交通事故想定訓練とは違い、留意しなくてはいけないポイントは傷病者の意識障害レベルです。

 熱中症とは暑さによる体調不良のことで、1から3度まで、つまり軽度から重度のものまで区分されています。基礎疾患を抱えた方など合併症を起こし、重度に及べば死に至ります。

トリアージタグ装着中

 傷病者は、救急隊員によりトリアージされていきます。

 トリアージされた傷病者は、トリアージタグというタグを右手に付けられます。

 トリアージタグにはトリアージ区分を明示化し、傷病者の氏名、性別、住所などの個人情報を書き込み、災害時での救急隊活動記録、救急救命処置録及びカルテとしての役割があります。
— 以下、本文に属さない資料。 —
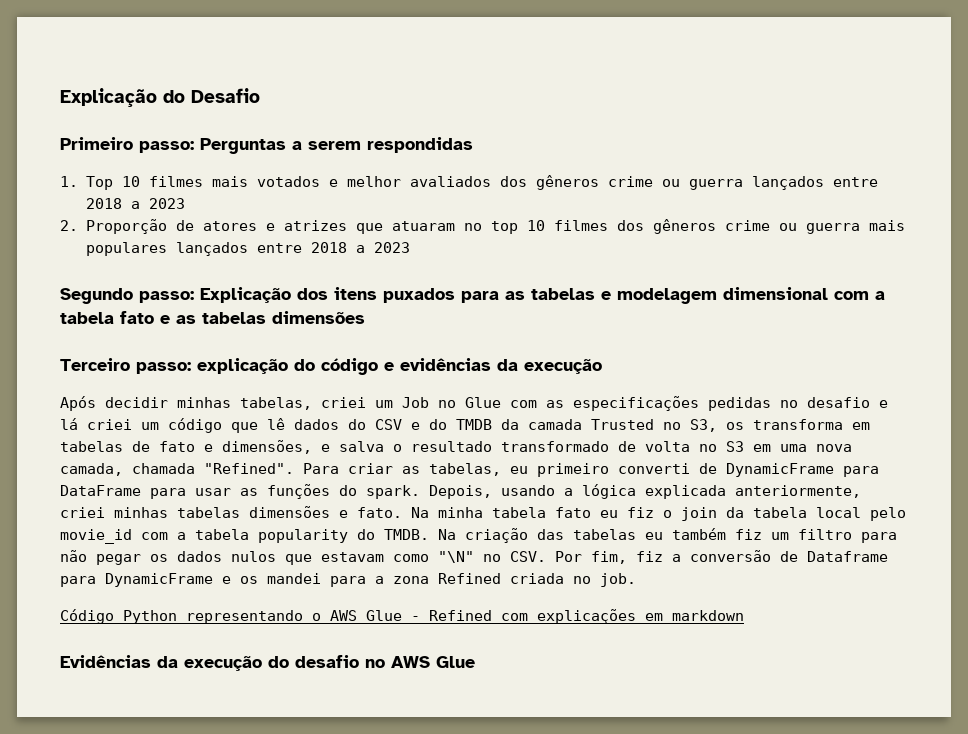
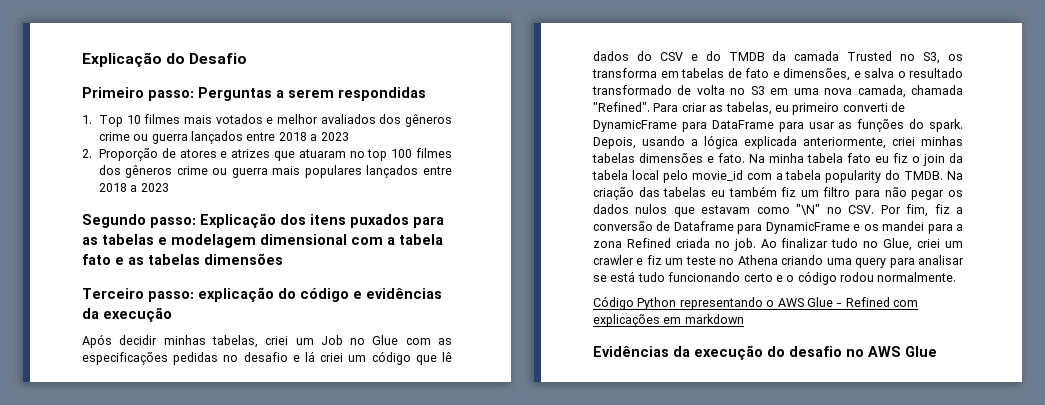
- 2. Proporção de atores e atrizes que atuaram no top 10 filmes dos gêneros crime ou guerra mais populares lançados entre 2018 a 2023
+ 2. Proporção de atores e atrizes que atuaram no top 100 filmes dos gêneros crime ou guerra mais populares lançados entre 2018 a 2023
+ Ao finalizar tudo no Glue, criei um crawler e fiz um teste no Athena criando uma query para analisar se está tudo funcionando certo e o código rodou normalmente.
2名1組で活動し、観察・判定と記録を別々に担当することが推奨されています。

指揮隊にて指揮命令系統の確立

 指揮隊は、各救急隊から搬送が必要な傷病者情報を得るとともに、医療機関情報、搬送手段方法をも併せて収集し、白板などを使用して傷病者の一覧表を作成する。収集した情報を統合することにより、搬送手段、搬送医療機関を決定していきます。
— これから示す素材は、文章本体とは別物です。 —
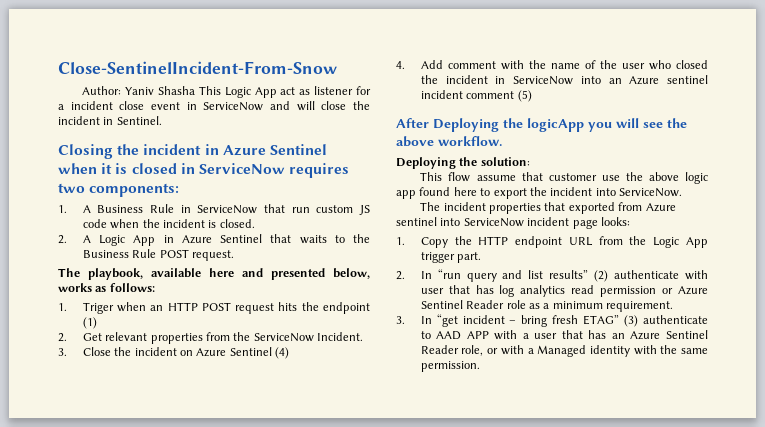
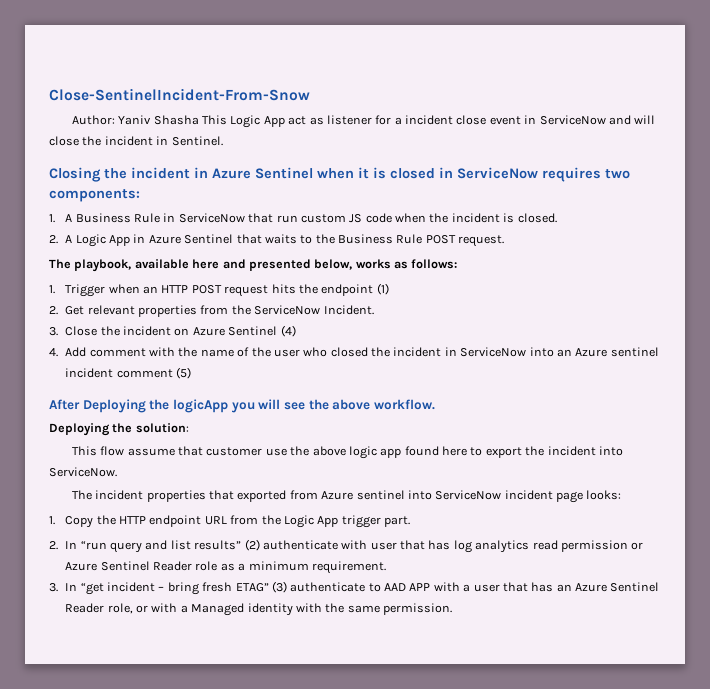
- 1. Triger when an HTTP POST request hits the endpoint (1)
+ 1. Trigger when an HTTP POST request hits the endpoint (1)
 一覧表の活用として、何名の傷病者が現場にいたのか、どこへ誰が搬送されたのか、何人が現場に残っているのか把握することができるので、安否を心配した家族の問い合わせや、マスコミへの情報提供に際して非常に有用性があります。

 深谷市消防本部では、近年発生するであろう大地震などの多数傷病者が発生する災害に直面しても、迅速に傷病者を救出し、適正にトリアージし、最短の時間で搬送するために、指揮隊、消防隊、救助隊、救急隊の各隊が有事即対応を目指し、連携し活動できるよう日々訓練に励んでいます。